With the onset of World War II, Turing joined His Majesty’s Code and Cypher School at Bletchley Park to decipher high-level German military codes and took part in the construction of increasingly elaborate cryptographic machines – called bombes for the ticking noises they emitted while decrypting – to crack the German military’s Enigma code. With what had once been a hobbyist interest in cryptology now transformed into his primary vocation, Turing increasingly turned to math and logic problems to unwind in what little leisure time his work afforded him. In particular, he began pondering whether there might be a machine method to play a “perfect” game of chess.⁵

Game theory was still in its infancy in the 1940s, but the concept of “minimaxing,” the idea that in any contest where both participants possess complete information regarding the state of play there exists a pair of strategies that allow each player to minimize and maximize his losses, had already been articulated in 1928 by one of the founders of the discipline, John von Neumann. In 1941, Turing began discussing with fellow mathematician Jack Good on how a device akin to his universal machine might employ minimaxing theory to play a game of chess. Turing and Good went so far as constructing a basic decision tree for chess and determining that the number of moves the computer would have to “look ahead” needed to be variable so that the computer could accurately identify potential capture moves, but then set the problem aside.⁶

⁴ Ibid.

⁵ Andrew Hodges, Alan Turing: The Enigma (London: Vintage, 2014), 266.

In early 1943, Turing traveled to Washington, DC to share information with the cryptographers employed by the U.S. Navy. While abroad, he called on Bell Labs, where he discussed his universal machine with Claude Shannon. An electrical engineer with a master’s degree from MIT, Shannon combined a passion for logic with practical experience working with Bush’s differential analyzer to conceptualize a calculating device incorporating Boolean logic to not just solve mathematical problems but also to carry out symbolic logic tasks as well. Shannon’s work paved the way for machines that could not just perform a rote operation, but actually decide how to tackle problems on its own, for almost any decision, no matter how complex, can be broken down into a basic series of yes or no, on or off, 1 or 0 propositions. Published in his master’s thesis in 1937, Shannon’s framework for the binary digital circuit proved instrumental to transforming Turing’s idea of a universal machine into reality.
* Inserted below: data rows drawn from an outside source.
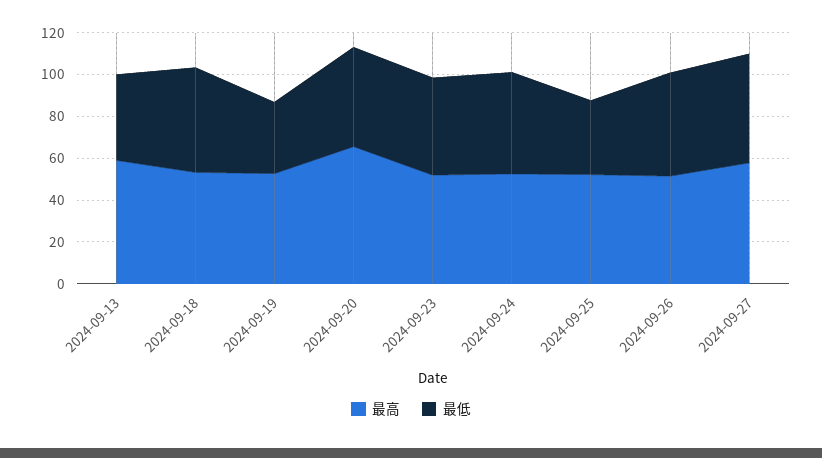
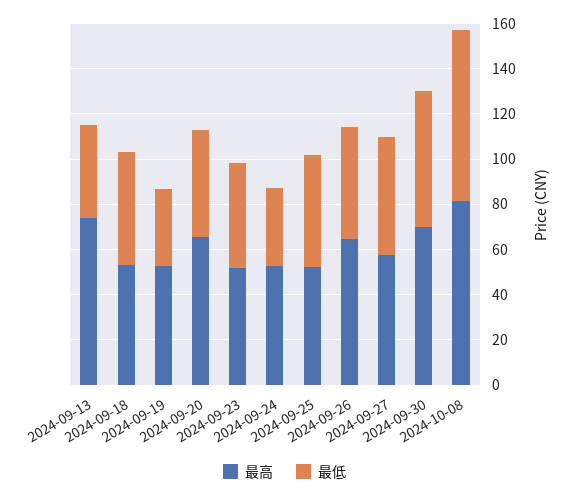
最高, 2024-09-13: 60 -> 75
最低, 2024-09-24: 50 -> 35
最低, 2024-09-25: 35 -> 50
最高, 2024-09-26: 50 -> 65
最高, 2024-09-30: none -> 70
最低, 2024-09-30: none -> 60
最高, 2024-10-08: none -> 80
最低, 2024-10-08: none -> 75

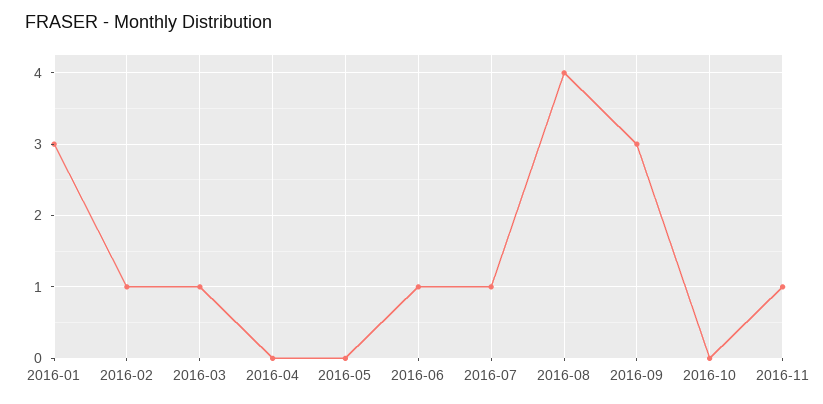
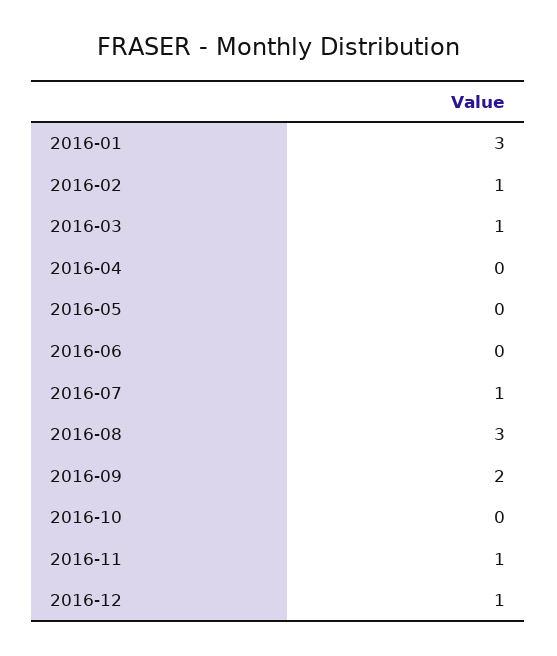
2016-06: 1 -> 0
2016-08: 4 -> 3
2016-09: 3 -> 2
2016-12: none -> 1

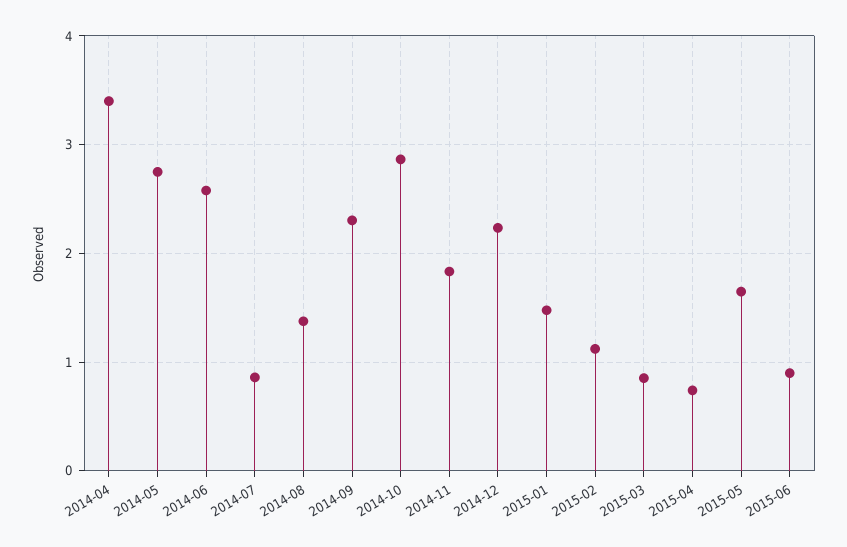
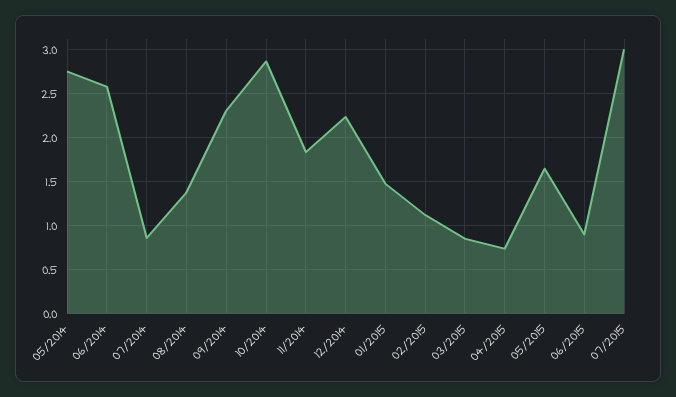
2014-04: 3.4 -> none
07/2015: none -> 3

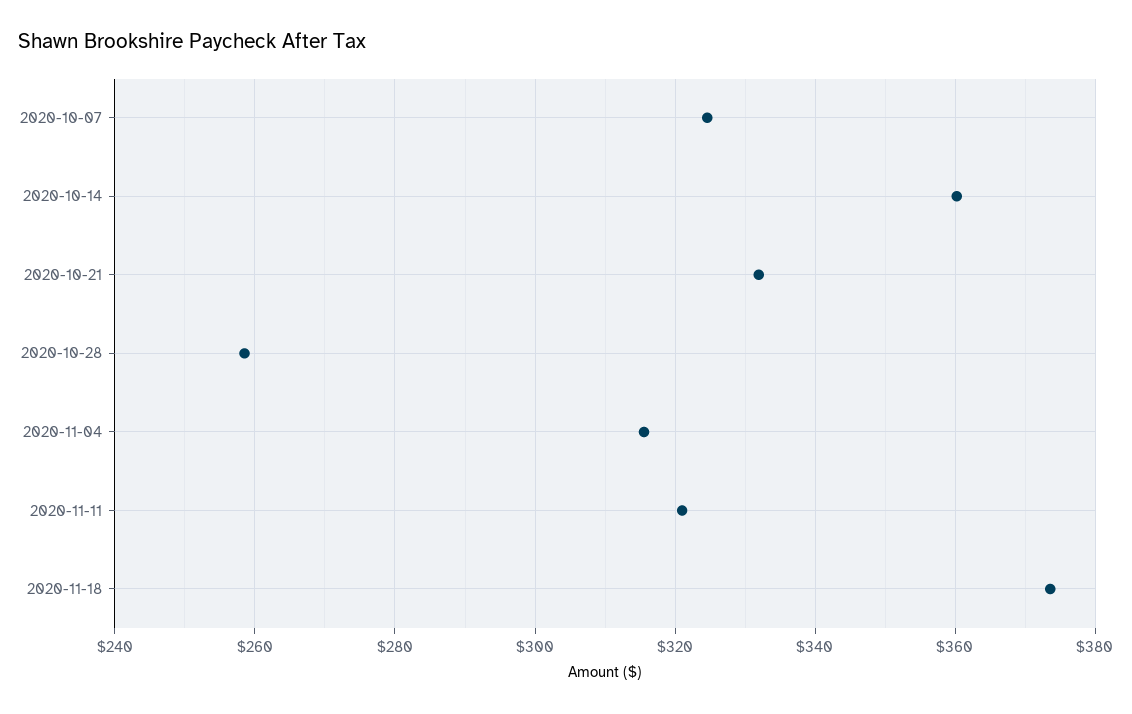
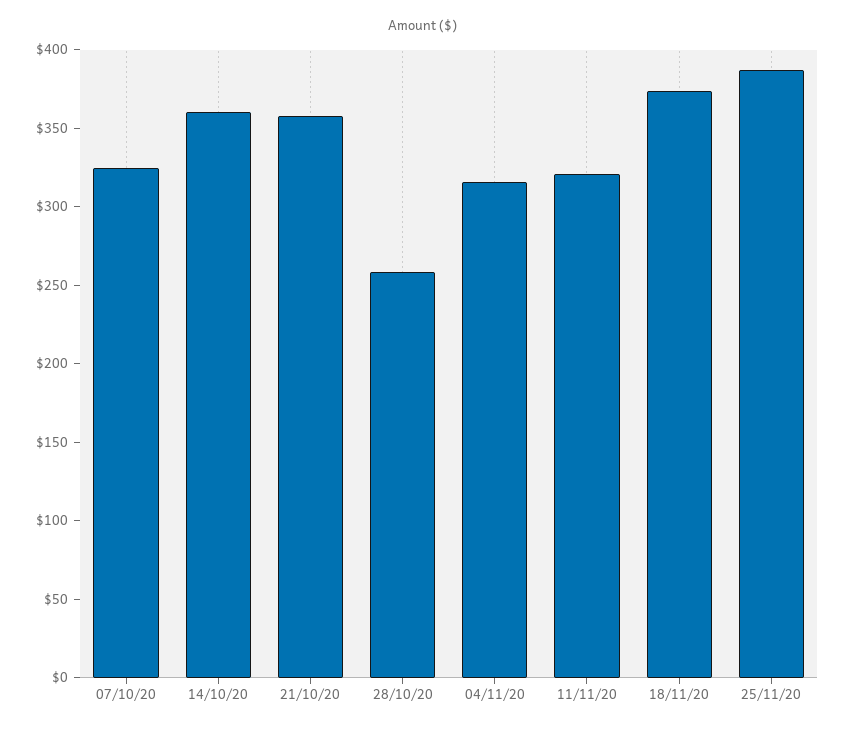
2020-10-21: 332 -> 360
25/11/20: none -> 390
Turing and Shannon held several discussions during their time together at Bell, which helped crystallize both their desires to build machines that could go beyond the computing devices of the day and actually reason.⁷

Shortly after returning to Bletchley, Turing struck up a friendship with newly arrived Oxford student Donald Michie, who had begun his course of study in the classics, but ended up at Bletchley Park when he took a cryptology course in the hopes of making himself useful to the war effort and discovered a heretofore unknown aptitude for code breaking. In Michie, Turing discovered a kindred soul interested in chess and probability and teaching machines to think.⁸ By now, the Bletchley cryptologists had turned to breaking more complicated German ciphers than Enigma for which even the elaborate bombe machines proved insufficient. In a new section headed by Max Newman, electrical engineers were now building more complicated electronic code-breaking equipment, culminating in the revolutionary Colossus completed by Tommy Flowers in 1944, the world’s first fully functional electronic digital computer.⁹ Electronic machines were now fully integrated into the daily lives of the Bletchley cryptographers, so talk naturally turned toward what should be done with the technology after the war. From his discussions with Good, Shannon, and Michie, Turing decided the only logical course was to construct a machine that could think for itself.

⁶ Ibid, 267–270.

⁷ Ibid, 312–316.

⁸ Ibid, 332–334.

***

The earliest electronic computers like Colossus were wholly unsuited to serve as the basis for a thinking machine, for they were built for highly specific tasks, and their function was entirely governed by their hardware, so they could only be reprogrammed for a new task by physically rewiring the machine.¹⁰ This bottleneck could be eliminated if computer programs dictating the operation of the computer could also be stored in memory alongside the numbers they were manipulating. In theory, the binary circuits envisioned by Shannon could represent these instructions via symbolic logic, but in practice the vacuum tubes found in early computers could only house around 200 characters in memory, which was fine for storing a few five- or ten-digit numbers for calculations, but not for instruction sets that required thousands of characters. In the late 1940s, engineers began developing more expansive memory options to create the first stored-program computers.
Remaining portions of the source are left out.